- Logo
- Created by: Geoffrey Darby Michael Klinghoffer Dee LaDuke Robert Mittenthal
- Presented by: Cris Morena
- Country of origin: Argentina
- No. of episodes: 700

Production
- Executive producers: Cris Morena, Miguel Angel Rodriguez
- Running time: 42 minutes

Original release
- Network: Telefe
- Release: June 3, 1991 – October 1994

Related
- Chiquititas; Jugate con Todo; (Telefe, 1995);

= Jugate conmigo =

Jugate Conmigo was an hour-long variety show targeted to teenagers aired in Telefe on weekdays at 6 P.M from 1991 to 1993 and at weekdays at 5 P.M. in 1994. It lasted four seasons and was hosted by Cris Morena. The program was based on the US show Double Dare.

It aired during four extremely successful seasons, being the leader on its time-slot and spawning sold-out concerts, platinum-selling albums and licensed products. Cris presented the show with a group of ten teenagers which changed twice: one group during 1991 and 1992 and another one from 1993 to 1994.

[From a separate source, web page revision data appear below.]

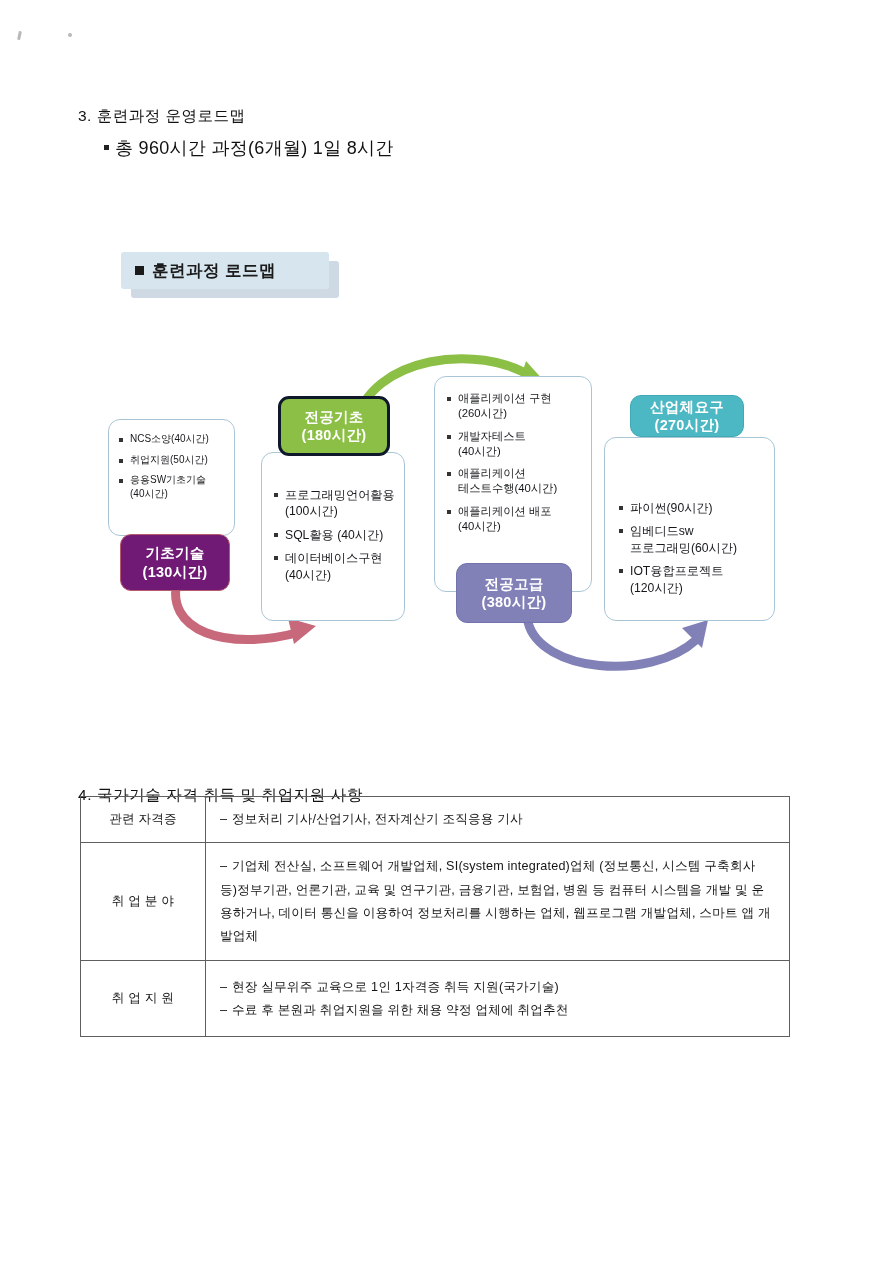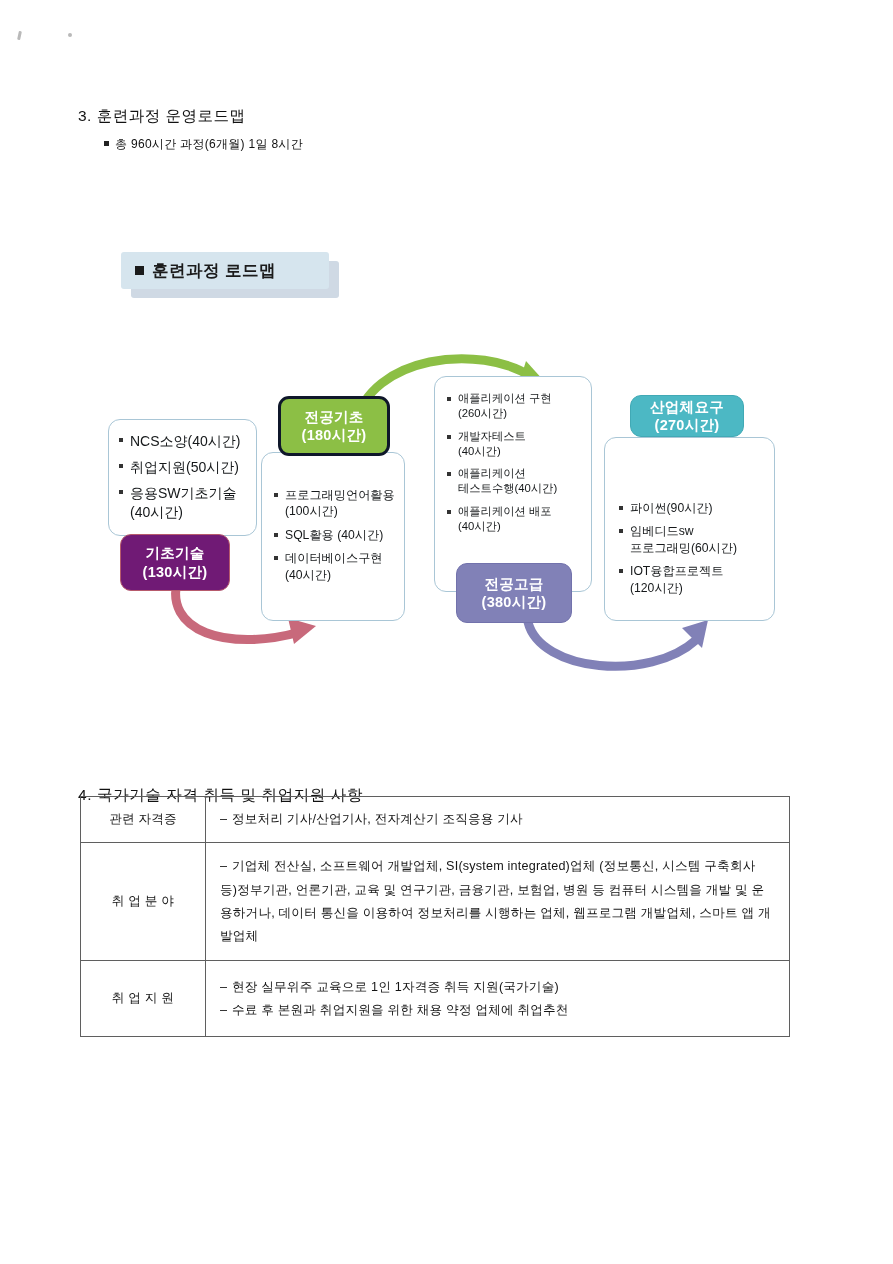--- a/index.html
+++ b/index.html
@@ -38,7 +38,7 @@
     position: absolute;
     left: 104px;
     top: 136px;
-    font-size: 12px;
+    font-size: 18px;
     letter-spacing: 0.3px;
     color: #111;
   }

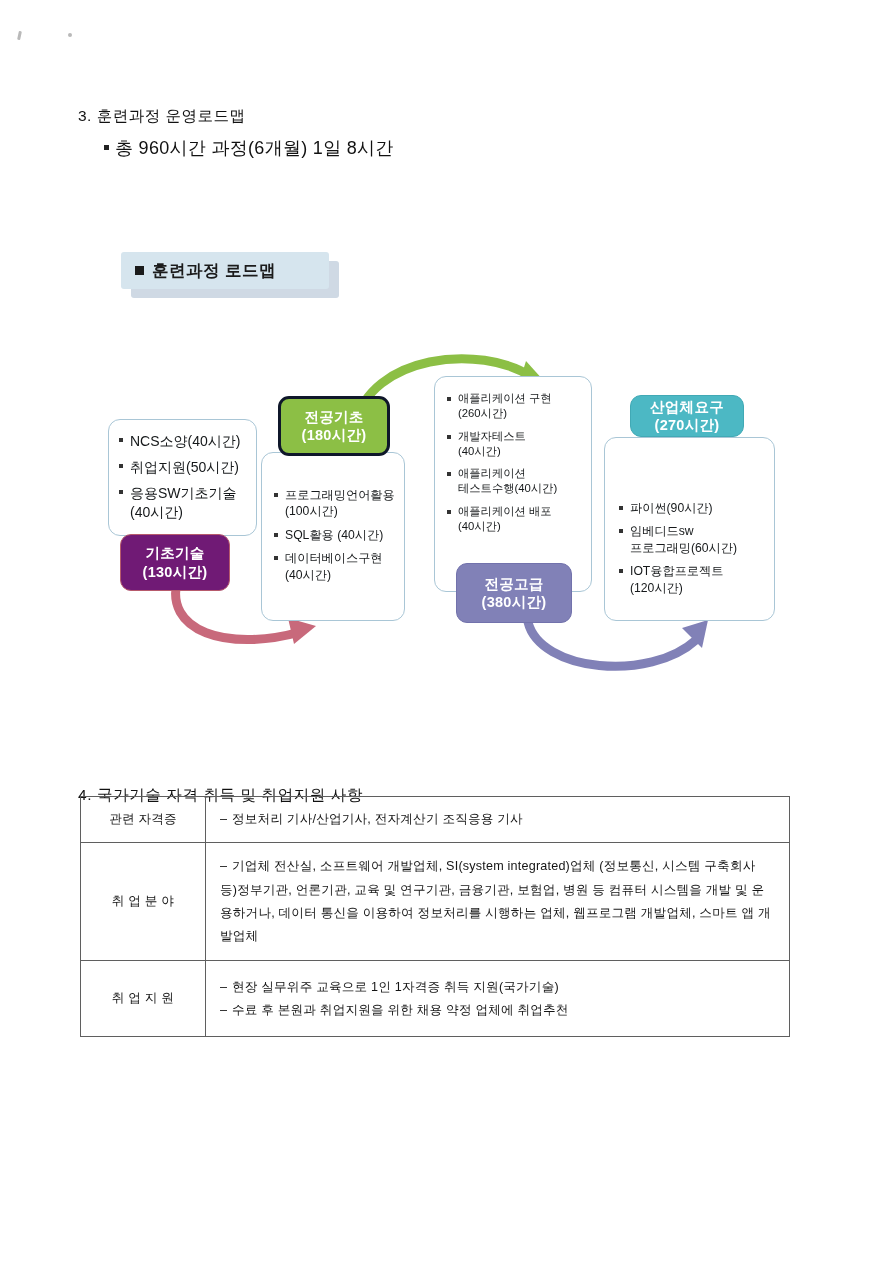--- a/index.html
+++ b/index.html
@@ -125,11 +125,11 @@
   #card-basic-list {
     left: 108px;
     top: 419px;
-    width: 149px;
+    width: 127px;
     height: 117px;
     border: 1.3px solid #a9c6d6;
     padding: 12px 6px 8px 10px;
-    font-size: 14px;
+    font-size: 10px;
     color: #15181a;
   }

After four seasons, Cris decided to move on to other projects and to do a weekly variety show Jugate con Todo, which lasted four months and was not as successful.

In 1994, Cris, alongside teenagers of the first two seasons, starred in soap opera Quereme.

Michel Brown, Luciano Castro, Romina Yan among others debuted on television in Jugate Conmigo.

==Format==
Jugate Conmigo was based on the 1988 show Double Dare from Nickelodeon. It was hosted by Cris Morena alongside a group of ten attractive teenagers, five of each sex. The program was presented in front of an audience of about 700 preteens and teens and the audience and the hosts would participate in different games with big prizes. Those games were the center of the show (Jugate Conmigo is literally an expression that translate as Come Play with Me but it also means Give me your best).

The show also relied heavily on music. Besides musical guests (including Duran Duran, Bon Jovi, Attaque 77, Alejandro Sanz among others), the cast itself sung songs about teen issues like gossip, sex, romantic relationship, kisses, jealously, etc. Those songs were compiled in albums that were released annually and were huge hits. All songs were written by Cris herself alongside her songwriting partner Carlos Nilson.

The show also had sketches and, in 1993, telenovelas were added to the show. Those telenovelas lasted for about one week, had 15 minutes and starred the group of teenagers that hosted the show alongside Cris. In 1994, instead of weekly telenovelas of 15 minutes, Life College, a 30-minute telenovela about life in an elite boarding school, was aired inside the show during the entire year.

The members from the staff were: 1991/1992: Romina Yan, Octavio Borro, Gaspar Teverovsky, Andy, Eric, Hernán Caire, Pamela Rodriguez, Carla, Carolina, Agustina, Mariana, Giselle, María Susini, Moira Gough, Coraje Avalos and Sebastian. In 1993/1994: Luciano Castro, Michel Brown, Nano, Chino Fernandez, Mariano, Trinidad Alcorta, Felicitas, Manuela, Ana Korn and Micaela.

==Success==
The show was a gigantic hit, becoming a phenomenon among the young public. It was the leader in its time-slot during all four seasons and caused hysteria in live concerts and signings across the country. The cast did one nationwide tour, a series of concerts in Estadio Obras in Buenos Aires in 1992 and over 50 live presentations in Teatro Gran Rex in 1994.

The albums sung by the cast of the show were released annually and were very successful achieving multiple platinum certifications. In 1993 and in 1994, Jugate Conmigo vol. 2 and Jugate Conmigo vol. 3 were the best-selling albums of the year in Argentina.

Although the show was panned by critics, it won two Martin Fierro Awards for Best Entertainment Programs.